= Hong Liang =

Chinese-American nanotribologist

Hong Liang is a Chinese-American surface and interface scientist whose research focuses on the structure and properties of nanoparticles and their tribological applications. She is Oscar S. Wyatt Jr. Professor and professor of mechanical engineering at Texas A&M University, past president of the Society of Tribologists and Lubrication Engineers, and editor-in-chief of Tribology International.

==Research==
Liang's research focuses on materials science, tribology, and nanotechnology, converging in the field of nanotribology, which studies friction, wear, lubrication, and interfaces. The applications she has applied include nanoparticle lubricants and polishing agents, the use of gold nanoparticles as antibiotics, the use of luminous nanoparticles in fluorescence imaging for cancer diagnosis, and the use of plant-based lignin nanoparticles in supercapacitor-based electrical storage.

Beyond nanotechnology, Liang has also experimented with titanium gold alloys for fabricating super-hard and smooth ends of artificial joints, and with hybrid microrobots that fuse electronics with living cockroaches, allowing electronic control of the insect's nervous system and body.

==Education and career==
Liang has a bachelor's degree from the Beijing Steel and Iron Institute, now the University of Science and Technology Beijing. She studied materials science as a graduate student at the Stevens Institute of Technology, where she earned a master's and Ph.D. with Traugott Fischer as her doctoral advisor.

After postdoctoral research with Said Jahanmir at the National Institute of Standards and Technology, she took a faculty position at the University of Alaska Fairbanks in 1998. In 2004, she moved to her present position at Texas A&M University, where she was Charles H. Barclay Jr. 45 Faculty Fellow and was named the Oscar S. Wyatt Jr.
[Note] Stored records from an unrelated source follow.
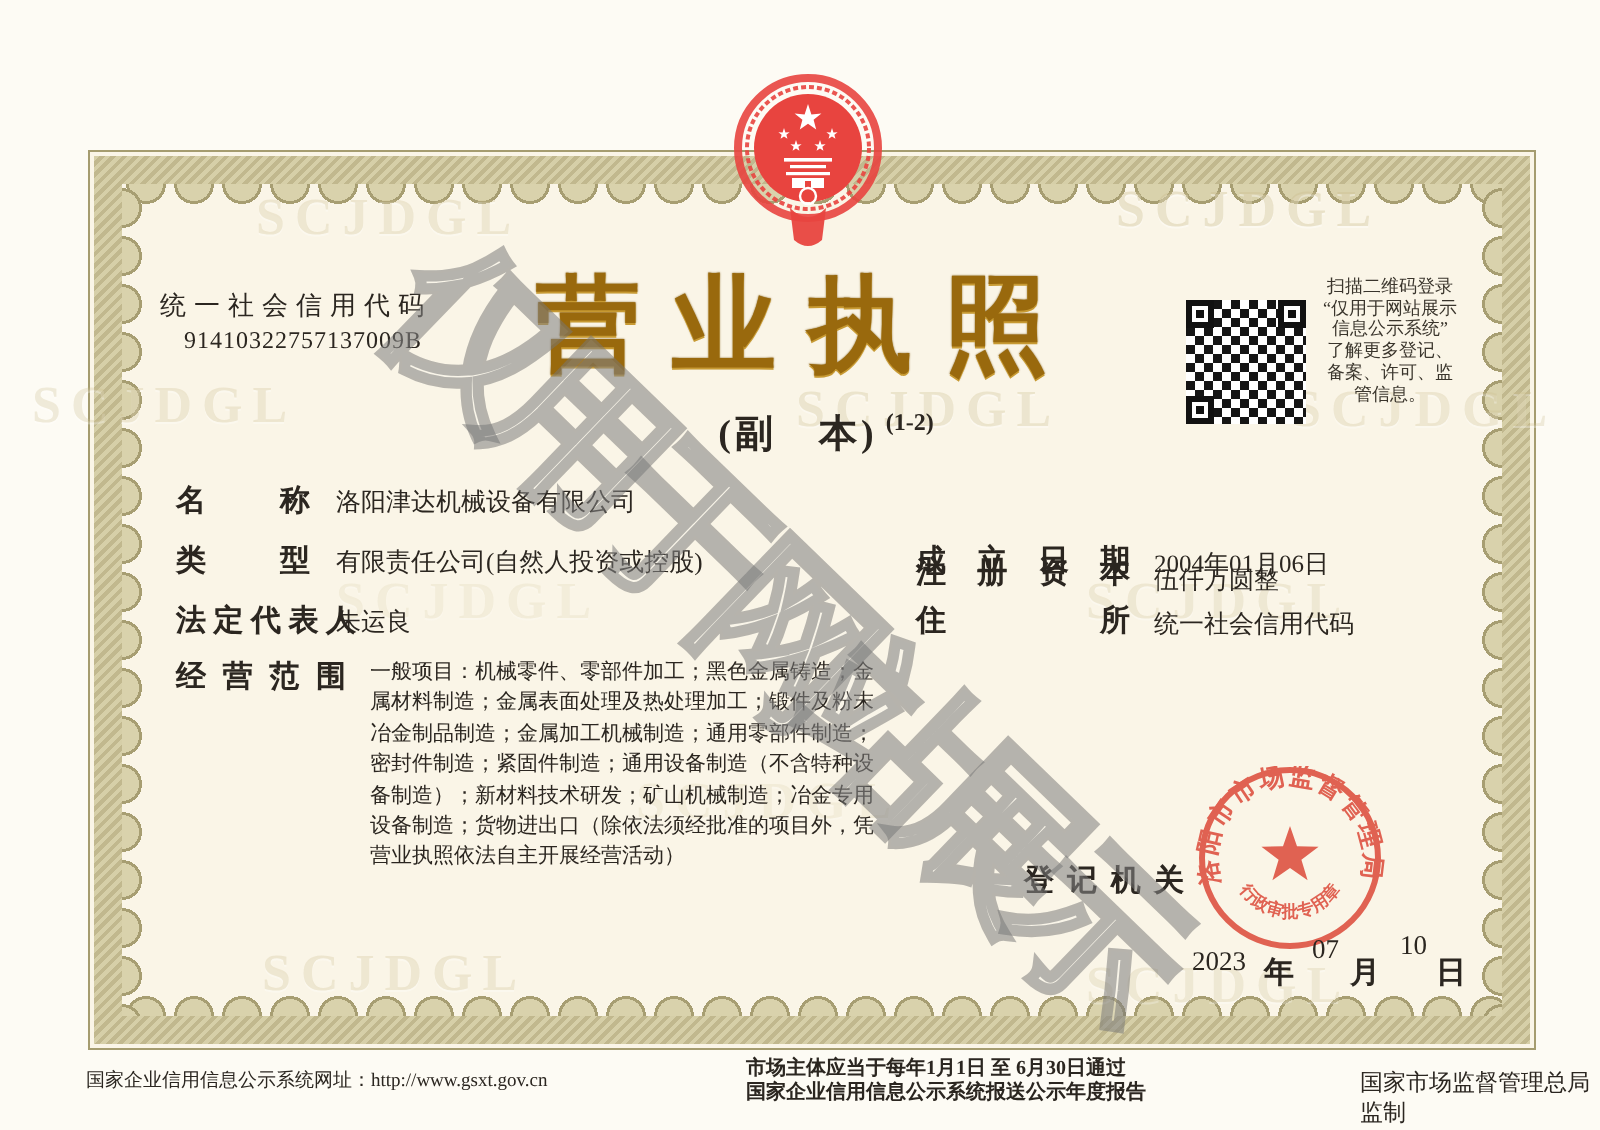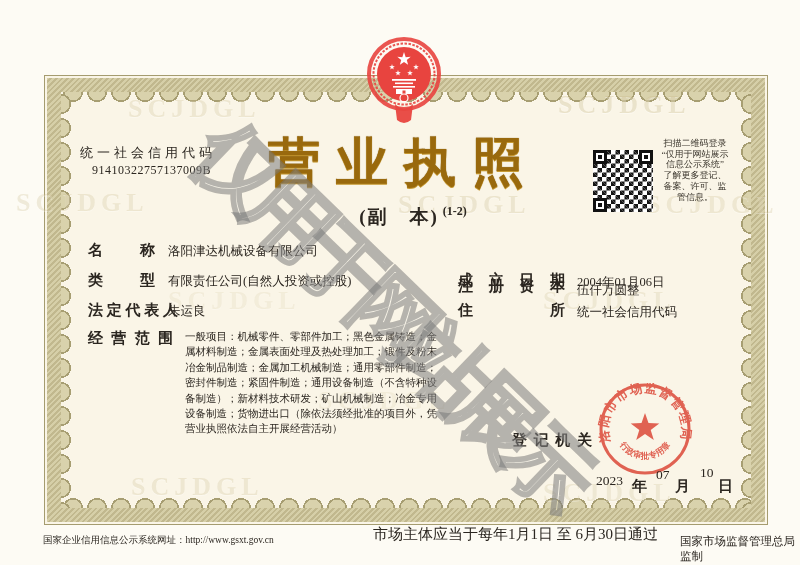--- a/index.html
+++ b/index.html
@@ -68,21 +68,21 @@
   .date-wrap{left:588px;top:460px;width:170px;height:42px;z-index:22;}
   .date-wrap span{position:absolute;}
   .d-num{font-size:13.5px;}
   .d-unit{font-size:15px;font-weight:bold;}
 
   
   .seal{left:596px;top:383px;z-index:20;opacity:.86;}
 
   
   .footer-left{left:43px;top:534px;font-size:9.5px;z-index:10;}
-  .footer-mid{left:373px;top:529px;font-size:15px;line-height:11.5px;z-index:10;}
+  .footer-mid{left:373px;top:529px;font-size:10px;line-height:11.5px;z-index:10;font-weight:bold;}
   .footer-right{left:680px;top:534px;font-size:11.5px;z-index:10;}
 
   
   .diag-mark{left:248px;top:98px;transform:rotate(44deg);transform-origin:0 0;
     font-size:84px;font-weight:bold;letter-spacing:-12px;white-space:nowrap;z-index:30;
     color:rgba(250,250,250,0.12);-webkit-text-stroke:3px rgba(118,118,118,0.52);
     pointer-events:none;}
 
   .emblem{left:365px;top:34px;z-index:6;}
 </style>
@@ -197,16 +197,17 @@
   <span class="d-unit" style="left:44px;top:17px;">年</span>
   <span class="d-num" style="left:68px;top:7px;">07</span>
   <span class="d-unit" style="left:87px;top:17px;">月</span>
   <span class="d-num" style="left:112px;top:5px;">10</span>
   <span class="d-unit" style="left:130px;top:17px;">日</span>
 </div>
 
 <div class="abs footer-left">国家企业信用信息公示系统网址：http://www.gsxt.gov.cn</div>
 <div class="abs footer-mid">
   <div>市场主体应当于每年1月1日 至 6月30日通过</div>
+  <div>国家企业信用信息公示系统报送公示年度报告</div>
 </div>
 <div class="abs footer-right">国家市场监督管理总局监制</div>
 
 <div class="abs diag-mark">仅用于网站展示</div>
 
 </body></html>

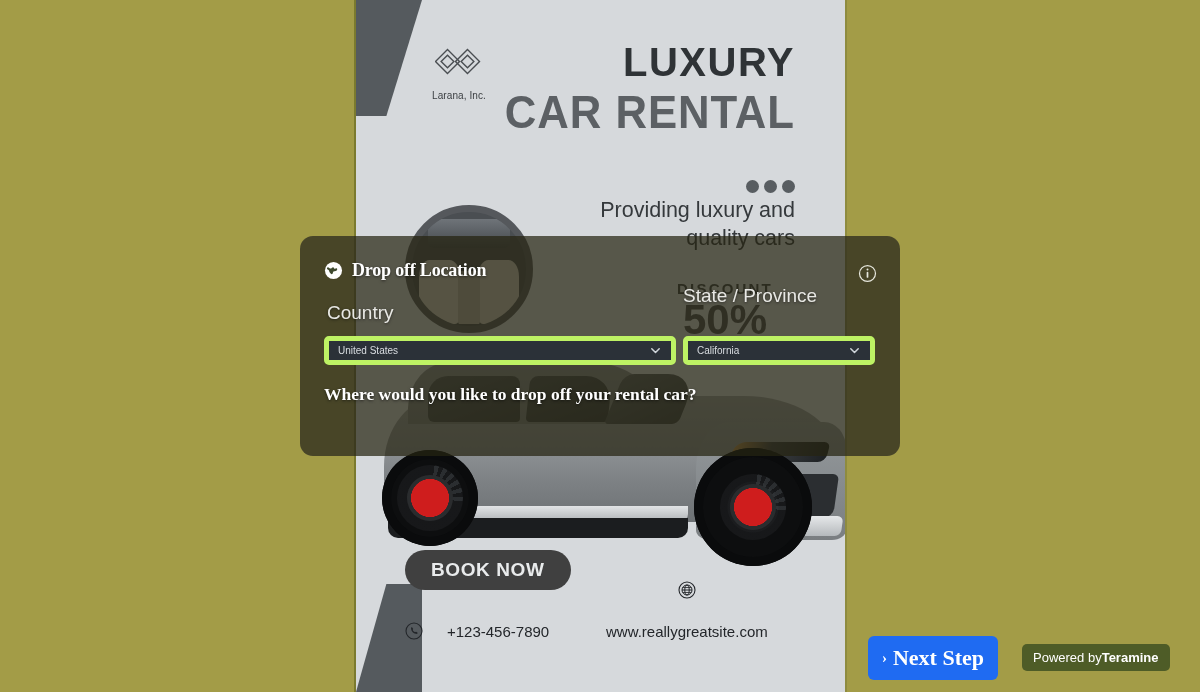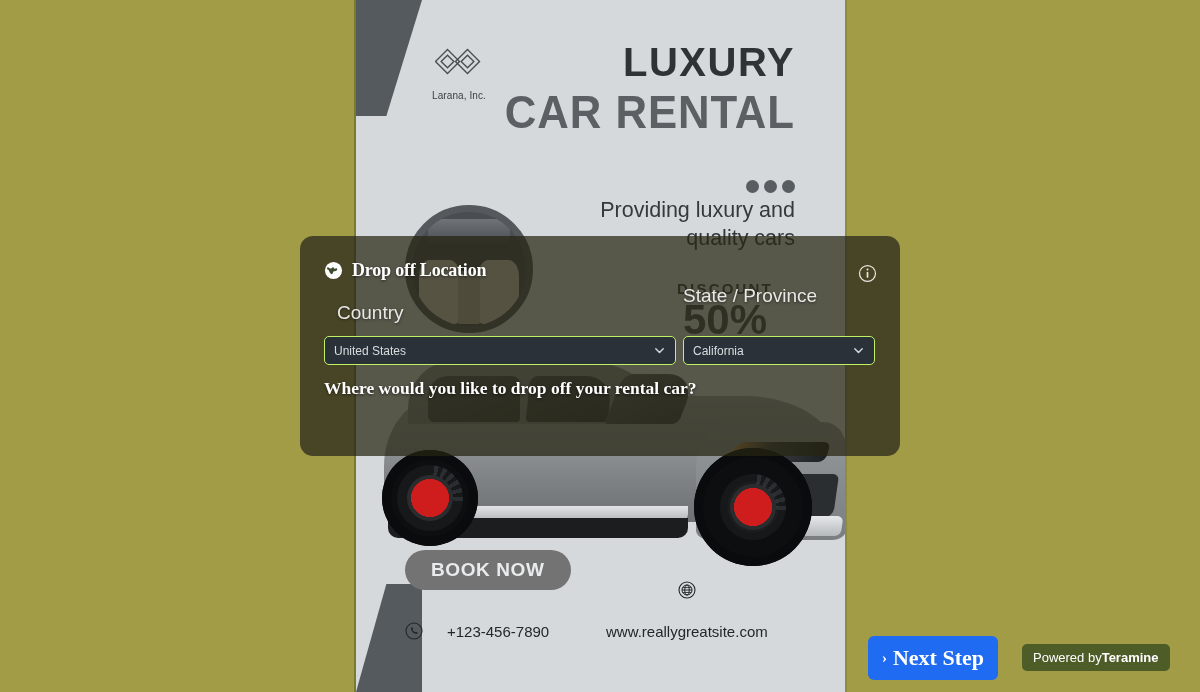--- a/index.html
+++ b/index.html
@@ -203,21 +203,21 @@
                      #2e3134 24deg 32deg,#18191b 32deg 40deg,#2e3134 40deg 48deg,
                      #18191b 48deg 56deg,#2e3134 56deg 64deg,#18191b 64deg 72deg,
                      #2e3134 72deg 80deg,#18191b 80deg 88deg,#2e3134 88deg 96deg,
                      #18191b 96deg 360deg);
     opacity:.9;
   }
 
   
   #book-now {
     position:absolute; left:49px; bottom:102px;
-    background:#737373; color:#e9ebec;
+    background:#404040; color:#e9ebec;
     font-size:19px; font-weight:bold; letter-spacing:.6px;
     padding:9px 26px; border-radius:20px; border:none;
     cursor:pointer;
   }
   .contact-row {
     position:absolute; bottom:52px; display:flex; align-items:center; gap:24px;
     font-size:15px; color:#23262a;
   }
   #contact-phone { left:49px; }
   #contact-site { left:250px;flex-direction:column; }
@@ -242,39 +242,39 @@
   }
   #globe-icon { width:19px; height:19px; display:block; }
   #info-icon {
     position:absolute; right:23px; top:28px;
     width:19px; height:19px; cursor:pointer;
   }
   .field-label {
     position:absolute; color:#e8e8e4; font-size:19px;
     text-shadow:0 1px 3px rgba(0,0,0,.5);
   }
-  #label-country { left:37px; top:66px; }
+  #label-country { left:27px; top:66px; }
   #label-state { left:383px; top:49px; }
   .dropdown {
     position:absolute; top:100px;
     height:29px;
     background:#2b3138;
-    border:1px solid #bef264;
+    border:5px solid #bef264;
     border-radius:5px;
     display:flex; align-items:center;
     padding:0 9px;
-    color:#d9dde1; font-size:12px;
+    color:#d9dde1; font-size:10px;
     cursor:pointer;
   }
   #dropdown-country { left:24px; width:352px; }
   #dropdown-state { left:383px; width:192px; }
   .dd-value { flex:1; }
   .chev { width:13px; height:13px; flex:0 0 auto; }
   #modal-question {
-    position:absolute; left:24px; top:142px;
+    position:absolute; left:24px; top:148px;
     color:#ffffff;
     font-family:"Liberation Serif", serif;
     font-weight:bold; font-size:17.5px;
     text-shadow:0 1px 3px rgba(0,0,0,.6);
   }
 
   
   #next-step {
     position:absolute; left:868px; top:636px;
     width:130px; height:44px;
Professor in 2017. She took a leave in 2018–2019 to serve as ASME Foundation Swanson Fellow in the National Institute of Standards and Technology, where she served as assistant director of research partnerships for the Advanced Manufacturing National Program.

She was elected as president of the Society of Tribologists and Lubrication Engineers, for the 2023–2024 term, and has been co-editor-in-chief of Tribology International since 2015.

==Books==
Liang is the coauthor of Tribology in Chemical-Mechanical Planarization (with David Craven, Taylor & Francis, 2004). Her edited volumes include Mechanical Tribology: Materials, Characterization, and Applications (with George E. Totten, Marcel Dekker, 2004).

==Recognition==
Liang was named an ASME Fellow. She is also a fellow of the Society of Tribologists and Lubrication Engineers.